Death comes for us all, even – as it did in the dark days of early 2016 – the seemingly immortal David Bowie, whose earthly departure felt both sudden and, in a sense, long overdue: the starman had finally pulled the ultimate artistic reinvention, disappearing into the cosmos from whence he came.

In the years since, the shapeshifting icon has encountered a fate worse than death: enshrinement in the pantheon of rock 'n' roll myth; the very thing that the restless artist – the actor – likely would have disdained.

The music endures, of course, but amid the endless greatest hits repackagings and box sets, the image, so often reduced to a cartoon lighting bolt and flaming mullet, now adorns coffee mugs, adult colouring books, and licensed T-shirts lining the racks at chain stores. Crack, baby, crack.

Moonage Daydream, the first officially sanctioned Bowie documentary since his passing, seems designed to push the star back into the realm of art, wonder, restless experimentation.

While broadly encompassing the spectacular arc of his career, its two-and-a-half hours of sound and vision largely eschews biographical detail and dispenses, at least on the surface, with the trappings of the traditional rock documentary, offering instead an immersive collage narrated, in spectral voice over, by Bowie himself.

Director Brett Morgen, a kind of self-styled rockstar filmmaker whose résumé boasts the pretty good Kurt Cobain film Montage of Heck, was given the keys to the Bowie kingdom by the late singer's estate, and reportedly took five years (what a surprise!) in combing thousands of hours of footage, much of it – or so we're promised – unseen, or at least radically restored from the archive.

What he's assembled is less a definitive account of a life than an impressionistic portrait, one that the press kit touts as an ''experiential cinematic odyssey", a montage-heavy trip through Bowie's music, art, and writing threaded together by reflections on his artistic process.

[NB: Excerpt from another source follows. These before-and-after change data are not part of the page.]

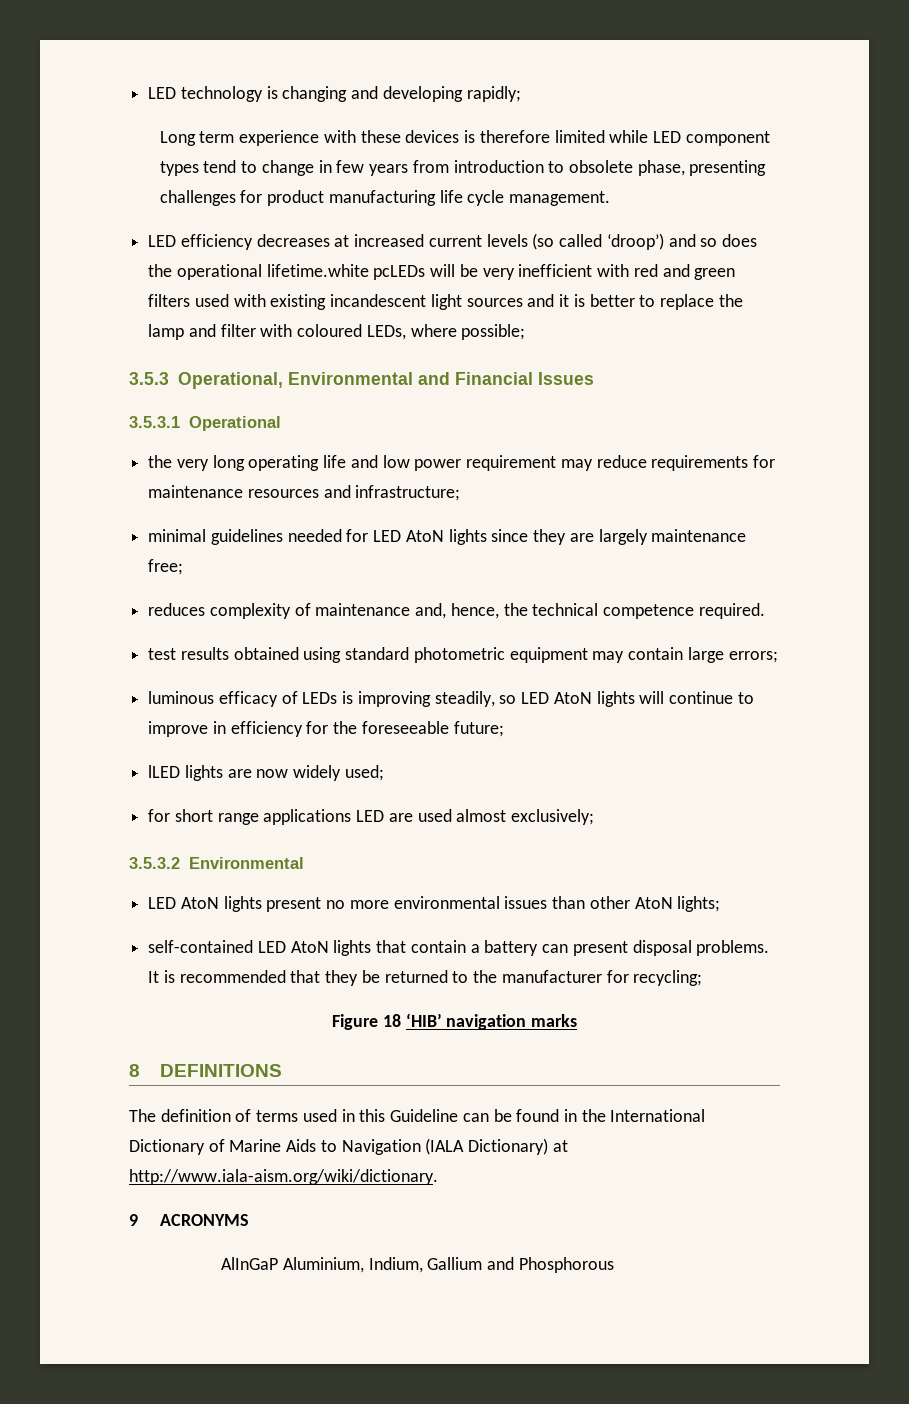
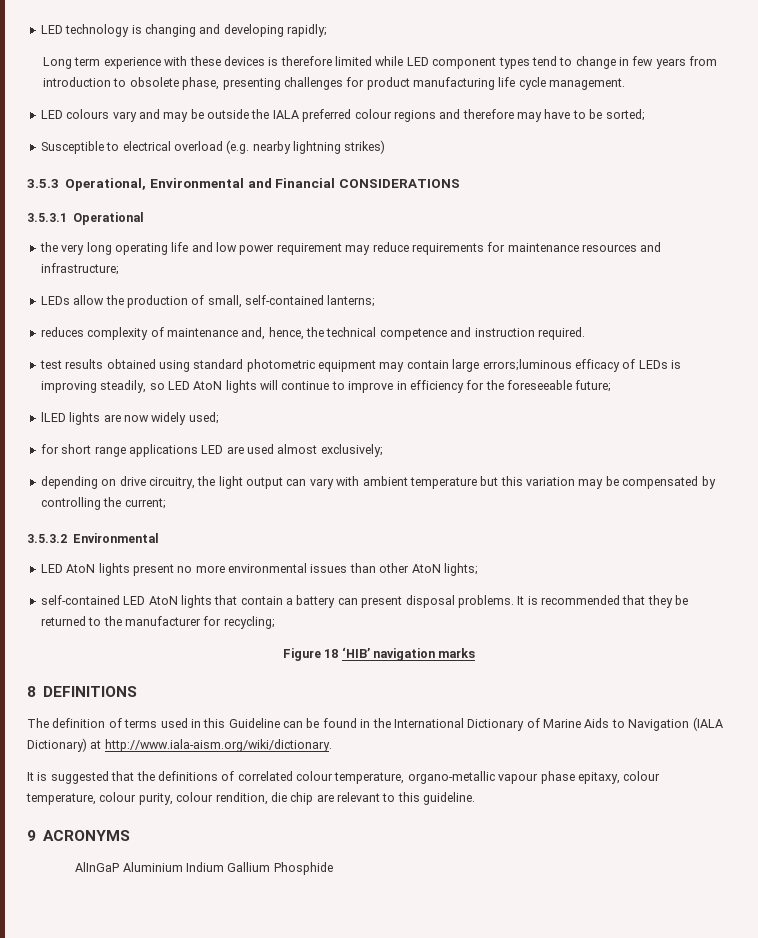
- LED efficiency decreases at increased current levels (so called ‘droop’) and so does the operational lifetime.white pcLEDs will be very inefficient with red and green filters used with existing incandescent light sources and it is better to replace the lamp and filter with coloured LEDs, where possible;
+ LED colours vary and may be outside the IALA preferred colour regions and therefore may have to be sorted;
+ Susceptible to electrical overload (e.g. nearby lightning strikes)
- 3.5.3 Operational, Environmental and Financial Issues
+ 3.5.3 Operational, Environmental and Financial CONSIDERATIONS
- minimal guidelines needed for LED AtoN lights since they are largely maintenance free;
+ LEDs allow the production of small, self-contained lanterns;
- reduces complexity of maintenance and, hence, the technical competence required.
+ reduces complexity of maintenance and, hence, the technical competence and instruction required.
- test results obtained using standard photometric equipment may contain large errors;
- luminous efficacy of LEDs is improving steadily, so LED AtoN lights will continue to improve in efficiency for the foreseeable future;
+ test results obtained using standard photometric equipment may contain large errors;luminous efficacy of LEDs is improving steadily, so LED AtoN lights will continue to improve in efficiency for the foreseeable future;
+ depending on drive circuitry, the light output can vary with ambient temperature but this variation may be compensated by controlling the current;
+ It is suggested that the definitions of correlated colour temperature, organo-metallic vapour phase epitaxy, colour temperature, colour purity, colour rendition, die chip are relevant to this guideline.
  9 ACRONYMS
- AlInGaP Aluminium, Indium, Gallium and Phosphorous
+ AlInGaP Aluminium Indium Gallium Phosphide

Held against the standard of the conventional music documentary, Moonage Daydream is formally and sonically ambitious, favouring temporal echoes, psychic connections and visual motifs over linear narrative – it circles and loops back across Bowie's career, allowing various incarnations of the singer to commune with each other, floating in a most peculiar way.

The film's first half, roughly dedicated to Bowie's glam rock reign in the early 70s, is its most exhilarating, capturing the singer's visual transformation with an electric eye. Though much of the footage is familiar, Morgen has accessed the original camera masters and, in some cases, alternate angles and outtakes, to breathe new life into clips from Life on Mars? and Ziggy Stardust's swan song that burst with a ravishing sense of immediacy.

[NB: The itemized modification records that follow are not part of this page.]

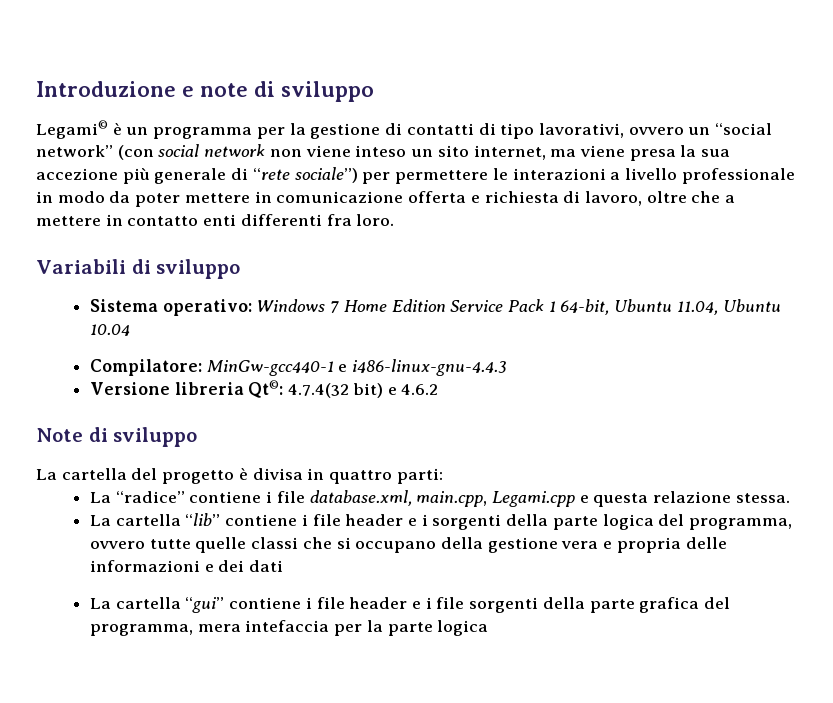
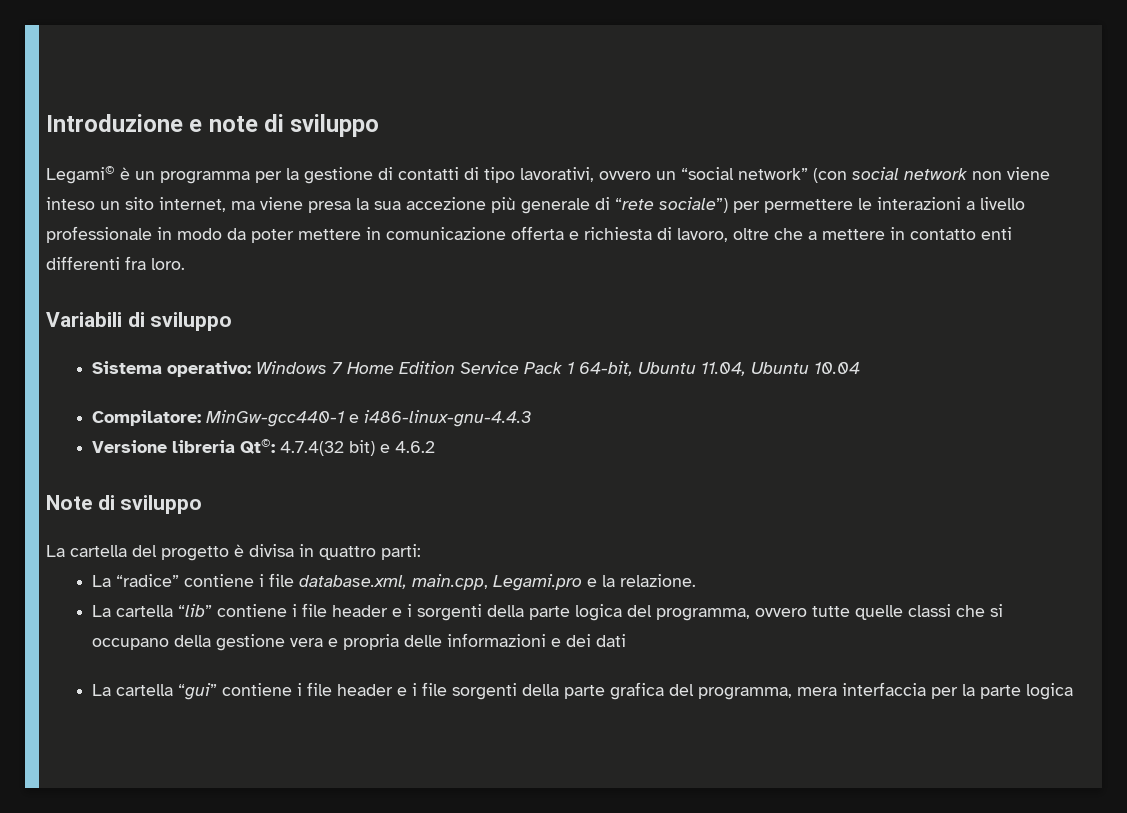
- La “radice” contiene i file database.xml, main.cpp, Legami.cpp e questa relazione stessa.
+ La “radice” contiene i file database.xml, main.cpp, Legami.pro e la relazione.
- La cartella “gui” contiene i file header e i file sorgenti della parte grafica del programma, mera intefaccia per la parte logica
+ La cartella “gui” contiene i file header e i file sorgenti della parte grafica del programma, mera interfaccia per la parte logica

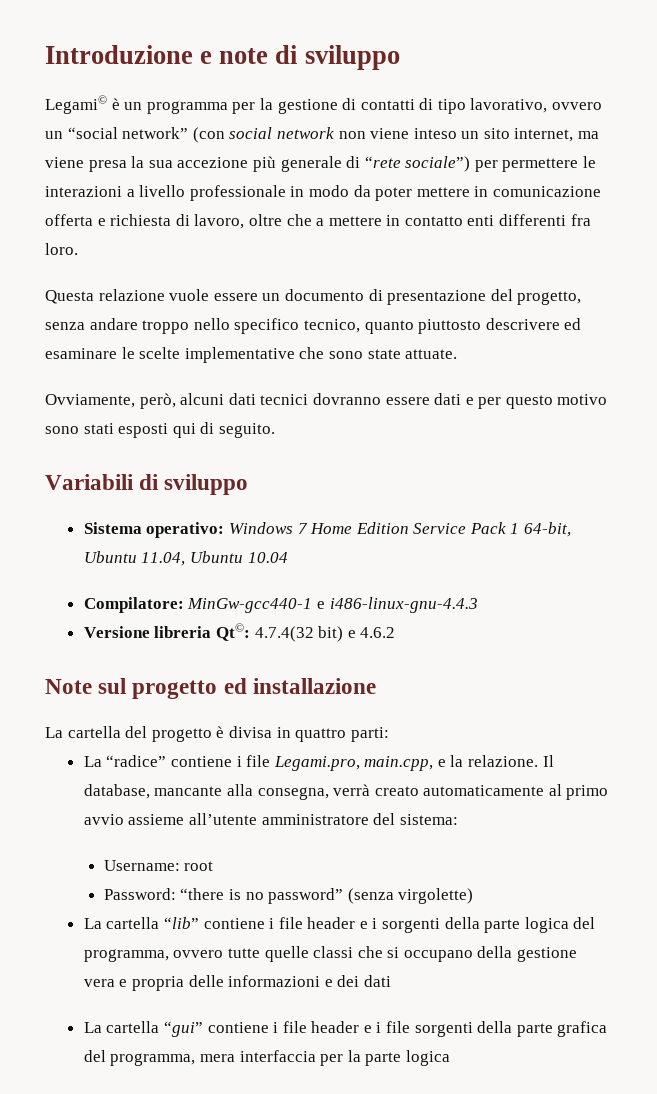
- Legami© è un programma per la gestione di contatti di tipo lavorativi, ovvero un “social network” (con social network non viene inteso un sito internet, ma viene presa la sua accezione più generale di “rete sociale”) per permettere le interazioni a livello professionale in modo da poter mettere in comunicazione offerta e richiesta di lavoro, oltre che a mettere in contatto enti differenti fra loro.
+ Legami© è un programma per la gestione di contatti di tipo lavorativo, ovvero un “social network” (con social network non viene inteso un sito internet, ma viene presa la sua accezione più generale di “rete sociale”) per permettere le interazioni a livello professionale in modo da poter mettere in comunicazione offerta e richiesta di lavoro, oltre che a mettere in contatto enti differenti fra loro.
+ Questa relazione vuole essere un documento di presentazione del progetto, senza andare troppo nello specifico tecnico, quanto piuttosto descrivere ed esaminare le scelte implementative che sono state attuate.
+ Ovviamente, però, alcuni dati tecnici dovranno essere dati e per questo motivo sono stati esposti qui di seguito.
- Note di sviluppo
+ Note sul progetto ed installazione
- La “radice” contiene i file database.xml, main.cpp, Legami.pro e la relazione.
+ La “radice” contiene i file Legami.pro, main.cpp, e la relazione. Il database, mancante alla consegna, verrà creato automaticamente al primo avvio assieme all’utente amministratore del sistema:
+ Username: root
+ Password: “there is no password” (senza virgolette)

Working with Bowie's longtime producer Tony Visconti and sound mixer Paul Massey, who've reassembled (and in some instances remixed) many of Bowie's tracks from their original stems, Morgen has cranked up the sound to pleasingly ear-shattering levels, meaning the film plays like a concert – which makes sense when you realise that the filmmaker has inked a multi-picture deal to make more music films for the IMAX format (the best way to see this, incidentally, if you can).

Moonage Daydream can't quite sustain that initial rapture, though. The spell is broken once Morgen runs into a more linear post-70s narrative, as though responding to Bowie's own creative stasis as he recalibrated to an 80s pop landscape he'd help define – what Deborah Elizabeth Finn once called his "frustrated messianism".

Turns out it's thematically easy to map the rise and fall of Ziggy Stardust, but Bowie's many slippery identities that followed – Crowley-esque magician, Teutonic sad boy, Goblin King – prove tougher to parse, unmooring the film's cohesion.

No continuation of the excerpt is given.